Monday, 14 October 2013

Planning Footsteps with the Snowflake Method

I'm in the planning stage for my first complete children's novel:  Footsteps.

The first 20,000 words will form the creative piece for my dissertation,  By the time the dissertation is finished, I should be deeply into the story and characters and I hope I can go on to complete the full novel without too many hitches.

We are always told that professional writers fall into 2 camps:  those who plan their novels and those who just get a rough draft down first.  The former approach can stifle creativity in some writers but the latter approach is likely to require many cycles of re-writing.  All books need huge amounts of editing and re-writing, but I can see that time spent in advance planning ought to mean fewer and less extensive re-writes.

So I've decided to have some sort of planning phase.  I can't bring myself to just sit down and work out all the scenes and chapters.  This might work for some people, but I just don't think that way.  I've heard about a method that allows you to start off with an story idea, and then expand it into a paragraph, and then do the same with the characters, and then expand the paragraph into a synopsis and then put more flesh on the characters.   And so on, until you have all the scenes set out.  I'm talking about the Randy Ingermanson's Snowflake Method.

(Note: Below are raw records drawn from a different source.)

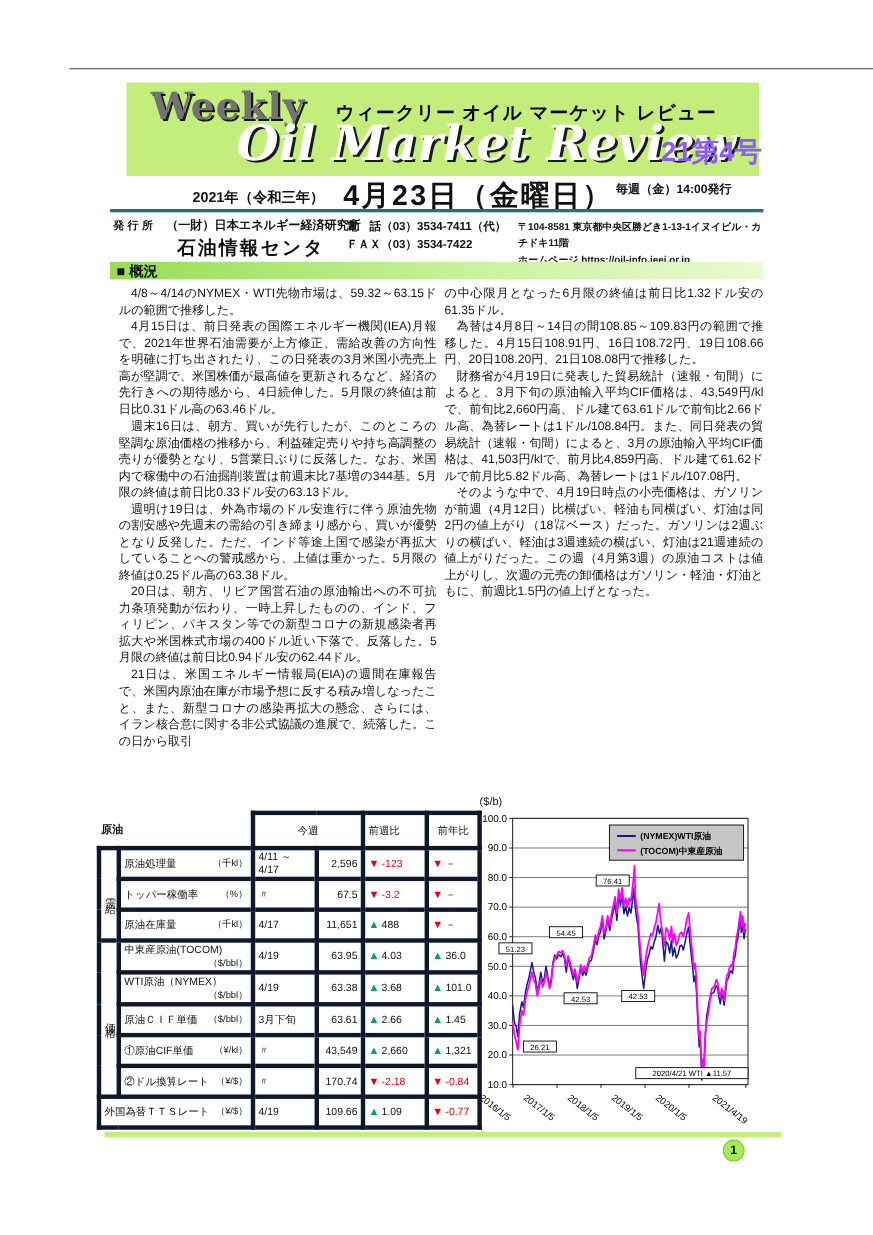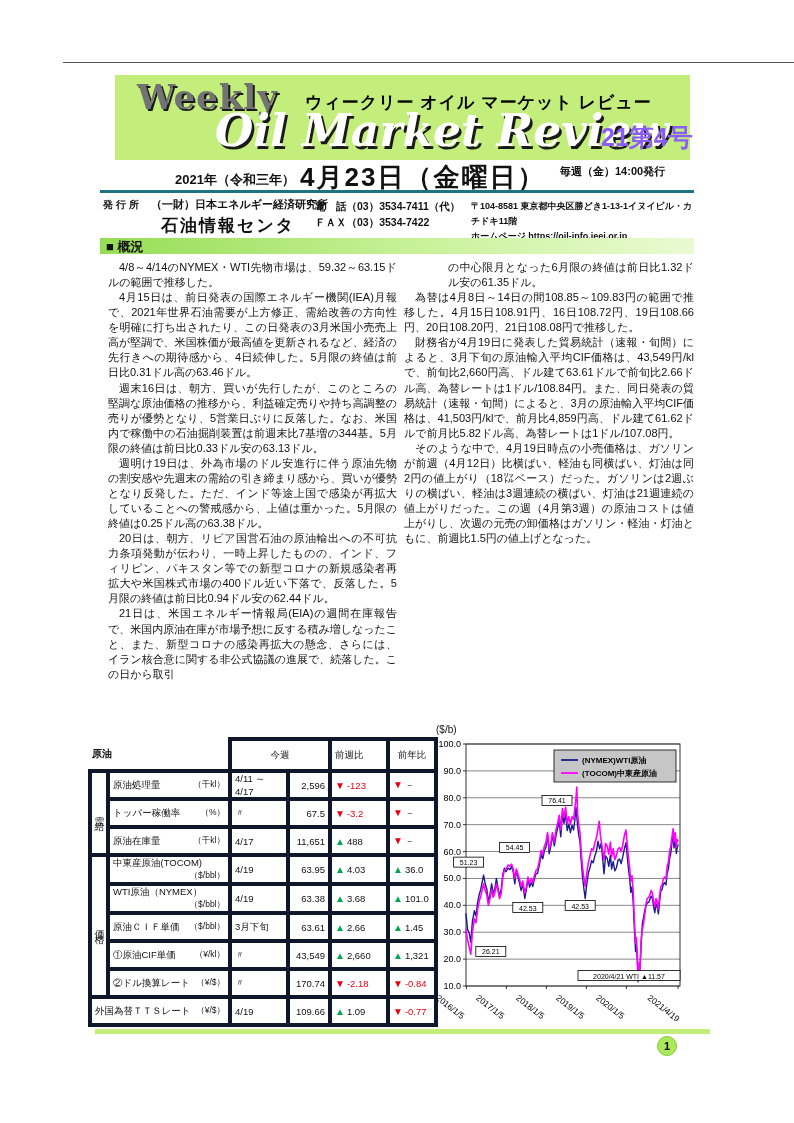--- a/index.html
+++ b/index.html
@@ -11,42 +11,42 @@
   .banner{position:absolute;left:115px;top:75px;width:575px;height:85px;background:var(--banner,#c3ee7b);}
   .weekly{position:absolute;left:22px;top:2px;font-family:"DejaVu Serif",serif;font-weight:bold;
           font-size:34px;color:#737373;text-shadow:2px 2px 0 #1a1a1a;letter-spacing:1px;}
   .kata{position:absolute;left:190px;top:16px;font-size:17px;font-weight:bold;color:#000;letter-spacing:1px;text-align:center;}
   .omr{position:absolute;left:100px;top:30px;font-family:"DejaVu Serif",serif;font-style:italic;font-weight:bold;
        font-size:44px;color:#fff;text-shadow:2.5px 2.5px 0 #1a1a1a;white-space:nowrap;}
   .issue{position:absolute;left:601px;top:121px;font-size:25px;font-weight:bold;color:#8b5cf6;}
 
   
   .year{position:absolute;left:175px;top:171px;font-size:13px;font-weight:bold;}
-  .bigdate{position:absolute;left:300px;top:160px;font-size:26px;font-weight:bold;letter-spacing:2px;}
+  .bigdate{position:absolute;left:312px;top:160px;font-size:26px;font-weight:bold;letter-spacing:2px;}
   .pubnote{position:absolute;left:560px;top:164px;font-size:11px;font-weight:bold;}
   .rule{position:absolute;left:100px;top:190px;width:594px;height:3px;background:var(--rule,#1f7282);}
 
   
   .pub{position:absolute;left:103px;top:197px;width:591px;font-weight:bold;}
   .pub .c1{position:absolute;left:0;top:0;width:210px;}
   .pub .l1{font-size:11px;white-space:nowrap;}
   .pub .l1 .lbl{font-size:10px;letter-spacing:3px;margin-right:6px;}
   .pub .l2{font-size:17px;letter-spacing:2px;margin:2px 0 0 58px;}
   .pub .c2{position:absolute;left:212px;top:1px;width:150px;font-size:10.5px;line-height:16px;white-space:nowrap;}
   .pub .c3{position:absolute;left:368px;top:2px;width:226px;font-size:9px;line-height:15px;font-weight:bold;}
 
   
   .secbar{position:absolute;left:100px;top:238px;width:594px;height:16px;line-height:18px;
           background:linear-gradient(90deg,#96dd55,#c9f29b 55%,#eafad2);
           font-size:13px;font-weight:bold;padding-left:6px;box-sizing:border-box;}
 
   
   .col{position:absolute;top:260px;font-size:11px;line-height:1.37;text-align:justify;}
   .col p{margin:0;text-indent:1em;}
-  .col p.noind{text-indent:0;margin-left:44px;}
+  .col p.noind{text-indent:0;}
   .colL{left:108px;width:289px;}
   .colR{left:404px;width:290px;}
 
   
   .tbl{position:absolute;left:88px;top:737px;border-collapse:collapse;table-layout:fixed;font-size:9.5px;}
   .tbl th,.tbl td{padding:0 3px;border:4px solid #0f172a;height:28px;box-sizing:border-box;}
   .tbl thead th{height:32px;font-weight:normal;text-align:center;}
   .tbl th.corner{border:none;border-bottom:2px solid #7f1d1d;text-align:left;font-size:10px;padding-left:2px;font-weight:bold;}
   .tbl .grp{width:16px;writing-mode:vertical-rl;text-orientation:upright;text-align:center;
             font-size:10px;letter-spacing:4px;padding:0;}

I don't know yet whether it will work for me, but it seems a good place to start.  I am not intending to complete all the steps before I start writing the novel, but I will aim to do as many as seems sensible.  I will then write a couple of chapters, review my draft Snowflake plan, amend it and possibly complete more stages of the Snowflake, then write more chapters etc etc.  In this way I hope to get the main benefits of planning without it holding back my creativity.

I will report back in this blog on how this works out in practice.